In an effort to accommodate the millions (AND MILLLLLLIONS!) of Hick fans who read blogs as God intended, through an RSS reader, I went back and cleaned up the relevant posts. So don’t be alarmed if stuff changed. I am nothing if not customer-service oriented.

(Can you tell I’m working on my self-eval?)

In other news, seeing the iPad commercial – specifically the bit where somebody appears to be moving an inline graphic in a web layout – makes me wonder if I just screwed up going the netbook route. Still, for $200 instead of $650, I’ll be wrong. I’m more concerned with the fact that my phone is doing some donkish things and I’m way too close to being able to pop for the new one…assuming there IS a new one…

Flock test #1

I don’t know why this didn’t occur to me before, but Flock is basically your one-app get out of jail free card for Linux – it includes support for blogging, Twitter, Facebook and the like.  What I’m really curious to see is how it works with WYSIWYG stuff…

While I’m at it, I’m wondering too…where the hell did all this zombie media come from?  Actually, never mind, I think I know.

Sunday Morning

Sitting in Krispy Kreme across from the Costco where I’m having four new tires put on the car. The Continentals that came with it barely made 43K, so now we’re going to have some nice solid Michelins warrantied for 60K, which at current use rates means I shouldn’t need new tires again before the start of the 2014 college football season. If then.

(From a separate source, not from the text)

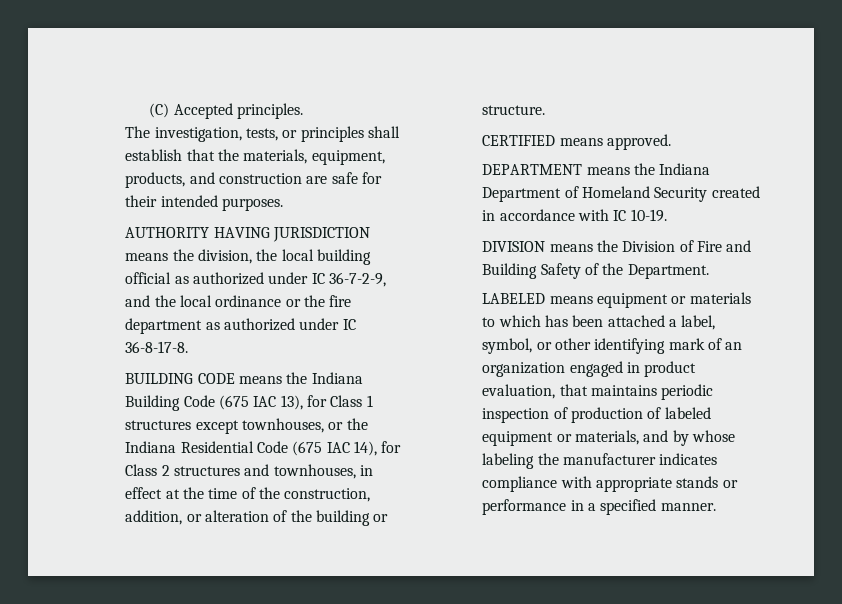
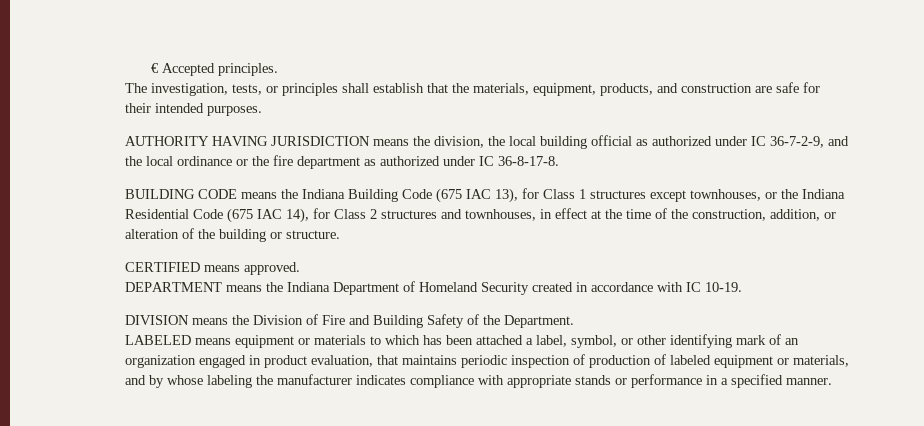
- (C) Accepted principles.
+ € Accepted principles.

Getting rid of the stop-and-start driving from my last job (literally 19 stops in 3 miles) should do wonders for tires, brakes and gas mileage alike.

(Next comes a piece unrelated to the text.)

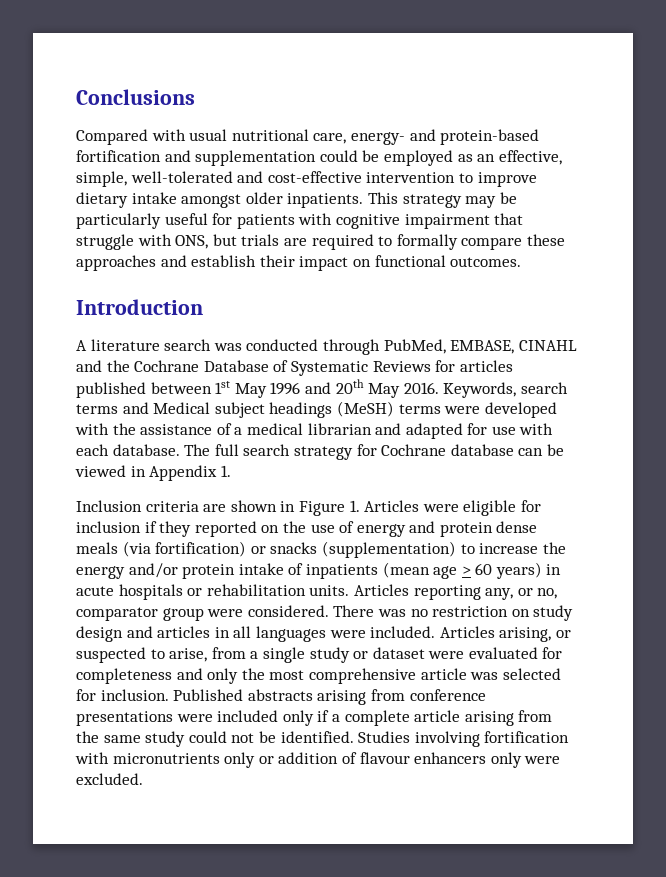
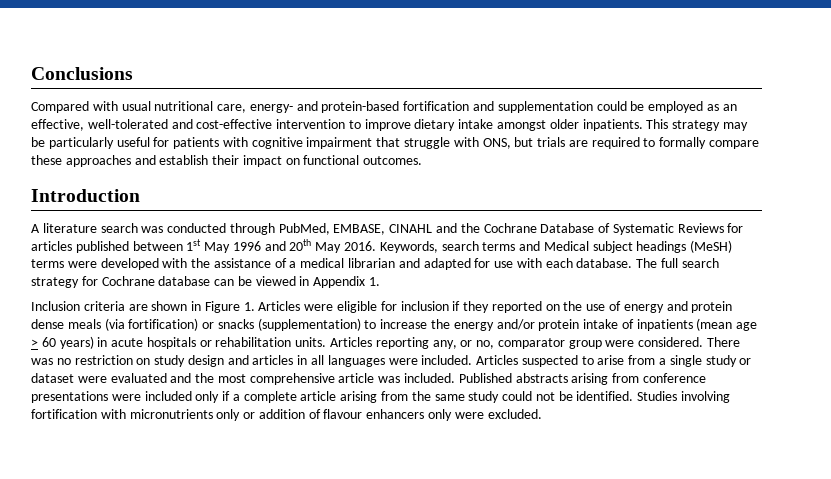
- Compared with usual nutritional care, energy- and protein-based fortification and supplementation could be employed as an effective, simple, well-tolerated and cost-effective intervention to improve dietary intake amongst older inpatients.
+ Compared with usual nutritional care, energy- and protein-based fortification and supplementation could be employed as an effective, well-tolerated and cost-effective intervention to improve dietary intake amongst older inpatients.
- Articles arising, or suspected to arise, from a single study or dataset were evaluated for completeness and only the most comprehensive article was selected for inclusion.
+ Articles suspected to arise from a single study or dataset were evaluated and the most comprehensive article was included.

(New paragraph here. It looks fine on the website, but for some reason isn’t there in the RSS feed. I guess it’s time to start asking around and see a) who reads this drivel and b) who reads it on the site as opposed to a feed reader. I don’t know of any blog that I don’t read through RSS anymore.)

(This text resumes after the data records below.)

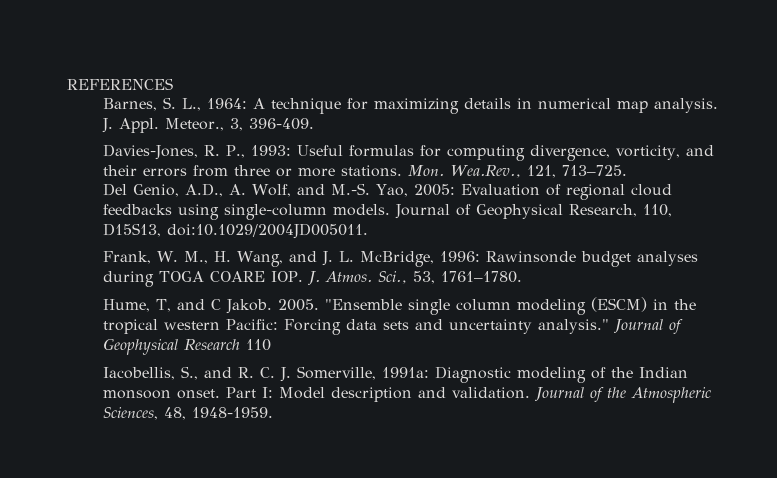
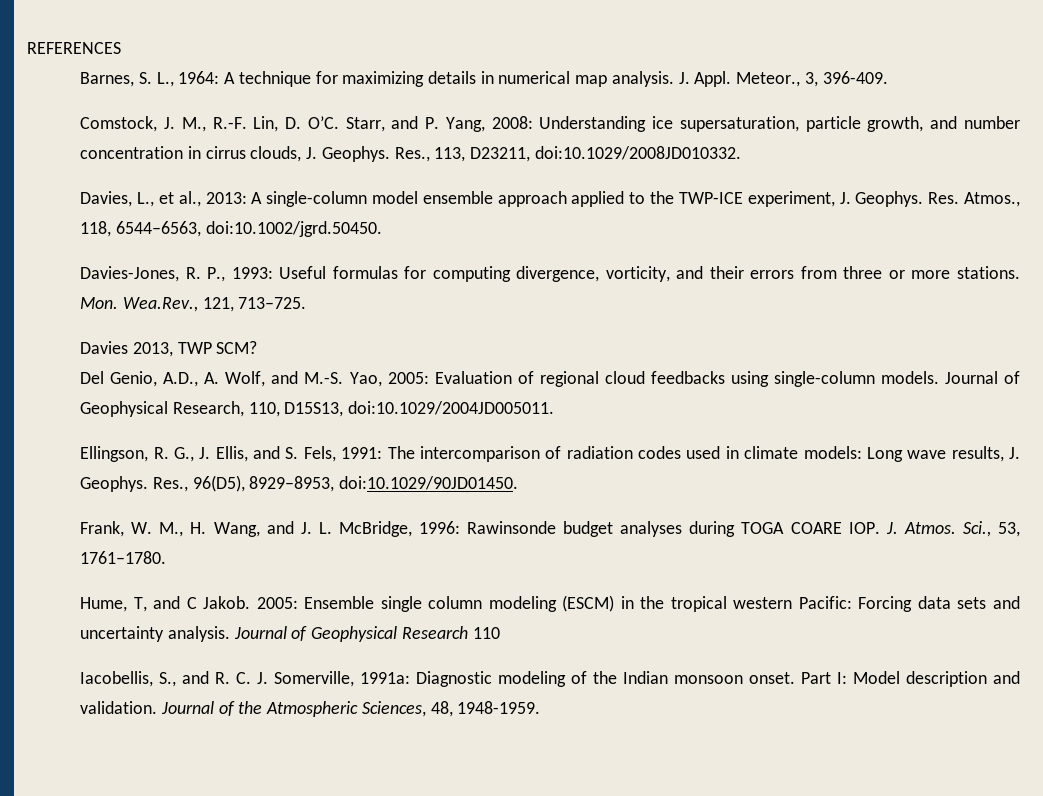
+ Comstock, J. M., R.-F. Lin, D. O’C. Starr, and P. Yang, 2008: Understanding ice supersaturation, particle growth, and number concentration in cirrus clouds, J. Geophys. Res., 113, D23211, doi:10.1029/2008JD010332.
+ Davies, L., et al., 2013: A single-column model ensemble approach applied to the TWP-ICE experiment, J. Geophys. Res. Atmos., 118, 6544–6563, doi:10.1002/jgrd.50450.
+ Davies 2013, TWP SCM?
+ Ellingson, R. G., J. Ellis, and S. Fels, 1991: The intercomparison of radiation codes used in climate models: Long wave results, J. Geophys. Res., 96(D5), 8929–8953, doi:10.1029/90JD01450.
- 2005. "Ensemble single column modeling (ESCM) in the tropical western Pacific: Forcing data sets and uncertainty analysis."
+ 2005: Ensemble single column modeling (ESCM) in the tropical western Pacific: Forcing data sets and uncertainty analysis.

The Mini is a perfect travelling companion – when put by itself in the old blue Timbuk2 sleeve I used to use for 12-inch Apple laptops (or even a 13″ MacBook with some squishing), you can throw the bag over your shoulder and it feels like it’s still empty. Typing is fine, RSS reading through Google is fine, Facebook is usable…and since we’re in Googleburg this morning, Wi-Fi is free and plentiful. Assuming you can see the antenna. I really need to get to work on setting up the secure version of Google Wi-Fi again, but it’s slow going especially on an iPhone…

Speaking of, I have a weird problem with the iPhone where you can put the switch in the “mute” position and the phone will vibrate like crazy as it toggles between “mute” and “not mute” every time you barely touch it in the general vicinity of the switch. Screen, side, just setting it down on the table is a show. But so far, it behaves all right in the normal position, so I have put it back in the hard case and just left it on. I guess it’ll have to be turned off altogether if I’m in a critical situation. And as always, there’s the Worst Case Scenario fallback of letting work pay for my phone directly and accepting the new hotness…which won’t be the new hotness anymore by summer, so I am strongly incentivized to wait.

After some trepidation, and the realization that resizing partitions in Linux isn’t something I’m really competent to do, I have left the Strumpet with all four operating systems installed. I don’t know what XUbunutu is going to be for at this point, though, because I really have been successful in getting everything up to scratch in UNR. The Wi-Fi works (after some driver weirdness), the codecs are in place to stream Absolute Radio or watch ripped episodes of Father Ted, and the Drivel app actually posts to the blog without a fight. I have a feeling I’m going to come to regret not having system-wide spellcheck in text fields, but that’s for another day.

And last but not least, before I walk back over to be fleeced of $500, this advice: a glass of club soda on ice, with a squirt of lime juice and four firm dashes of Angostura bitters, makes for the single best non-alcoholic fireside refresher you can imagine.

We’re not talking about Vanderbilt basketball today…

test

to see whether this works…

This is the netbook using Drivel. if I knew this would work, I would be happy to let it ride just like this.
The real question is whether I still have to manually tag everything.